In acute normovolemic hemodilution (ANH) blood is removed immediately before surgery and replaced by colloids or crystalloids. Although the patient's hematocrit is lowered, more colloids and crystalloids and smaller amounts of red blood cells are lost during the surgery.54 This method represents a cost-effective alternative to predonation of autologous blood.55 When acute normovolemic hemodilution is used, the blood never leaves the operating room, thereby completely eliminating potential clerical error; it is effective, simple and convenient. It is the only transfusion technique that provides fresh, whole blood for immediate use in the operating room. It probably is the most frequently underused form of auto-logous transfusion because it is perceived by some urologists as a technique that prolongs operating time, requiring additional personnel and costly monitoring.56 During the initial stage of RRP, there is no significant blood loss, especially if the patient is first undergoing pelvic lymphadenectomy. This gives the anesthesiologist the time to complete hemodilution after induction of anesthesia. Atallah etal. documented that hemodilution could be performed in awake or anesthetized patients without jeopardizing hemodynamic stability.57 In a study by Monk et al. the authors found that the central venous pressure remained normal throughout the hemodilu-tion.55 There was no perioperative cardiovascular morbidity. ANH was well tolerated even in elderly patients. The duration of hospital stay was shortened. ANH offers extra convenience for patients, as they do not need to come to the hospital for autologous predonation.

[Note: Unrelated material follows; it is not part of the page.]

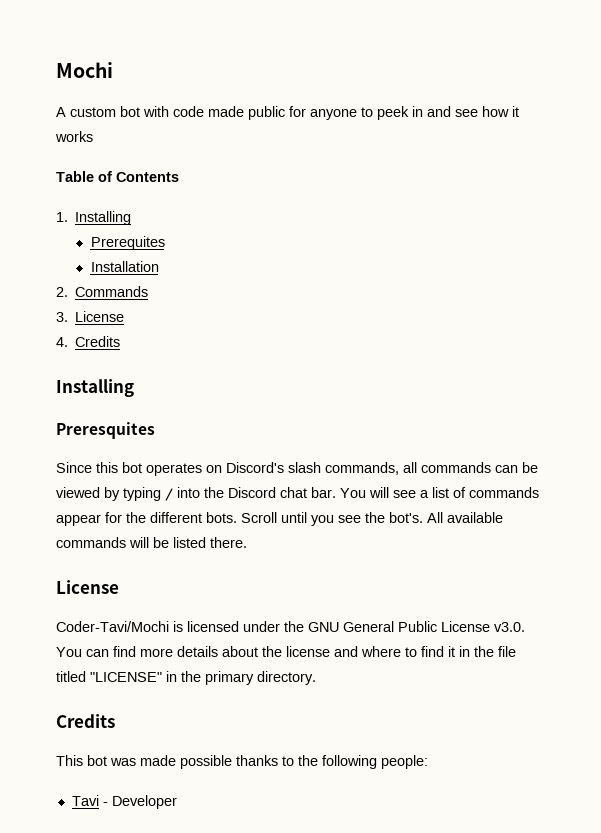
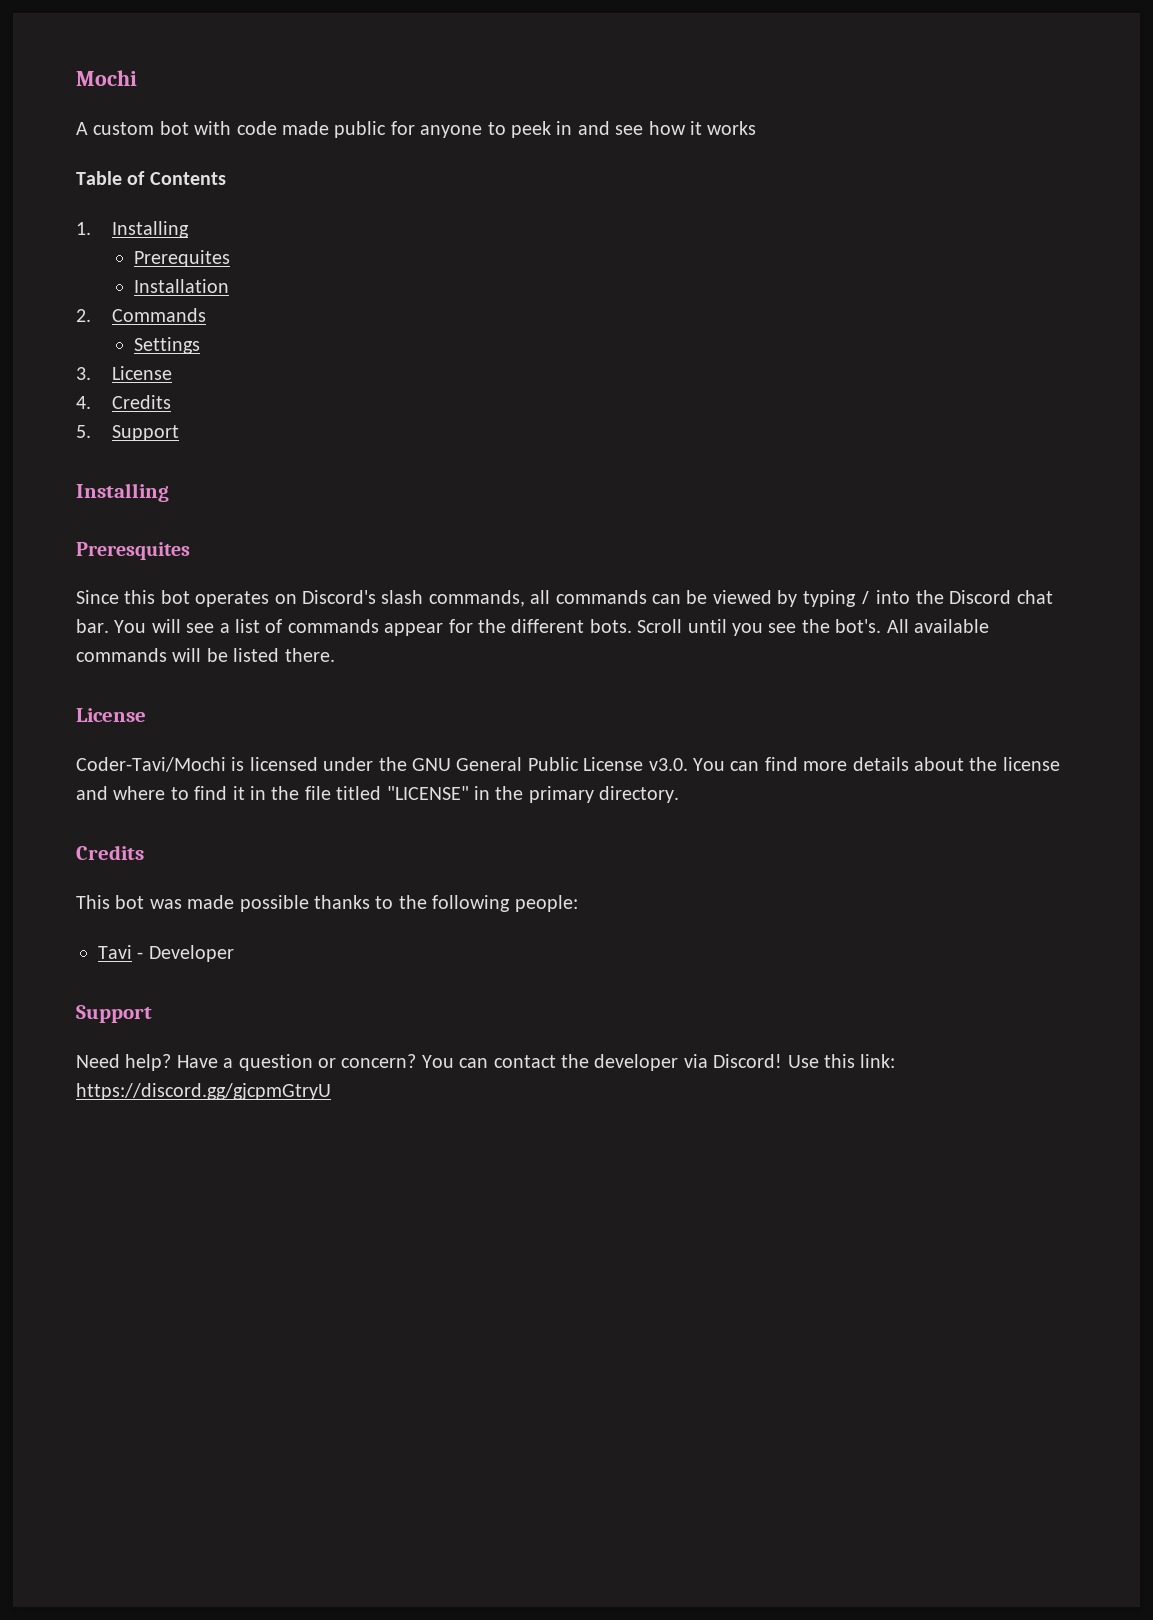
(149, 291) none -> [134,337,201,354] // Settings
(121, 341) none -> [76,425,180,441] // 5. Support
(177, 802) none -> [76,1005,152,1023] [76,1054,896,1071] [76,1083,331,1100] // Support // Need help? Have a question or concern? You can contact the developer via Discord! Use this link: https://discord.gg/gjcpmGtryU

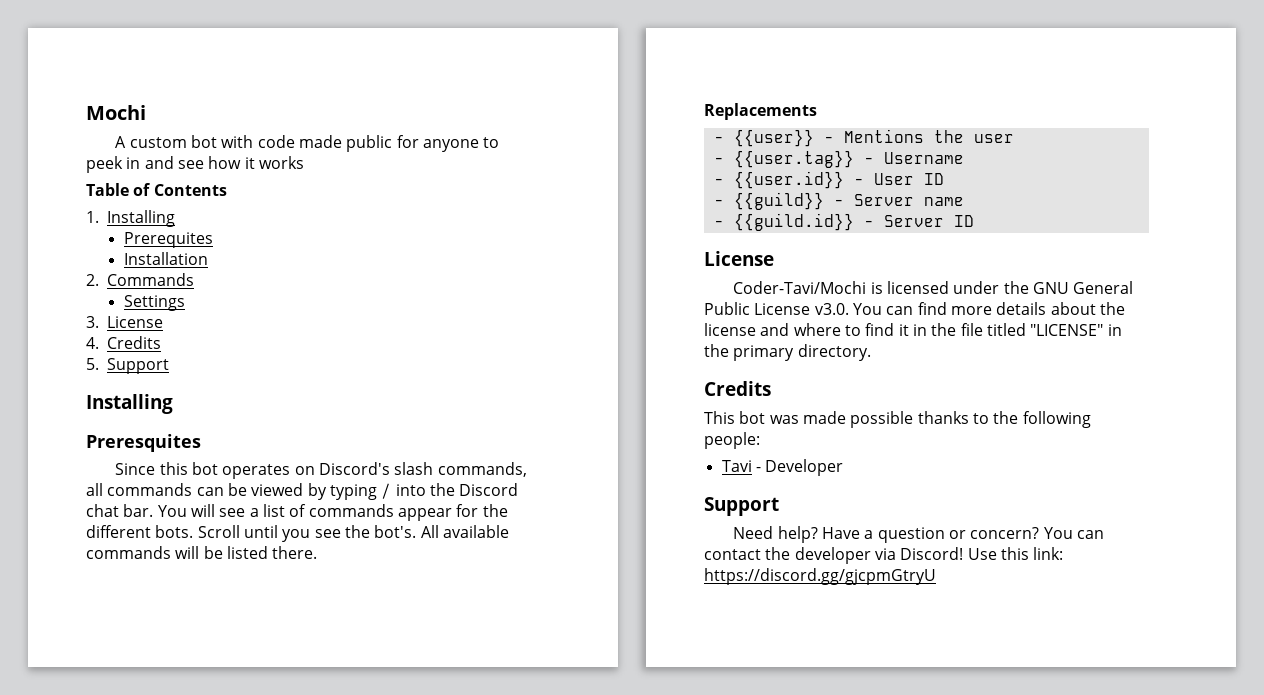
(335, 655) none -> [704,103,817,120] [713,129,1014,147] [713,150,964,168] [713,171,944,189] [713,192,964,210] [713,213,974,231] // Replacements // - {{user}} - Mentions the user // - {{user.tag}} - Username // - {{user.id}} - User ID // - {{guild}} - Server name // - {{guild.id}} - Server ID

Cell savers have been used in surgical procedures since 1970. In cell saver the blood salvaged during surgery is passed through a filtration and centrifuge system, which separates functional red blood cells, which are then reinfused into the patient. Until recently, this technique has been avoided in oncological surgery for fear of reinfusing malignant cells. Many reports indicate that reinfusion with cell saver is safe and does not lead to increased rate of malignancy.58'59 Recently introduced leukocyte depletion filters eliminate residual malignant cells together with leukocyte-associated infectious viruses.60
Blood can be collected even postoperatively. Significant bleeding postoperatively is rare, especially bleeding requiring transfusion. A small hematoma can be treated expectantly. A larger one could cause some anatomic deformity in the anastomotic area between bladder and urethra, and should be explored as in any other surgery. Hedican and Walsh reported on seven patients with delayed postoperative bleeding in their series of 1350 patients.61 Four were treated surgically and did well. The remaining three were treated conservatively by draining their pelvic hematoma through urethral anastomosis; all three developed bladder neck contracture and urinary incontinence persisted in two patients.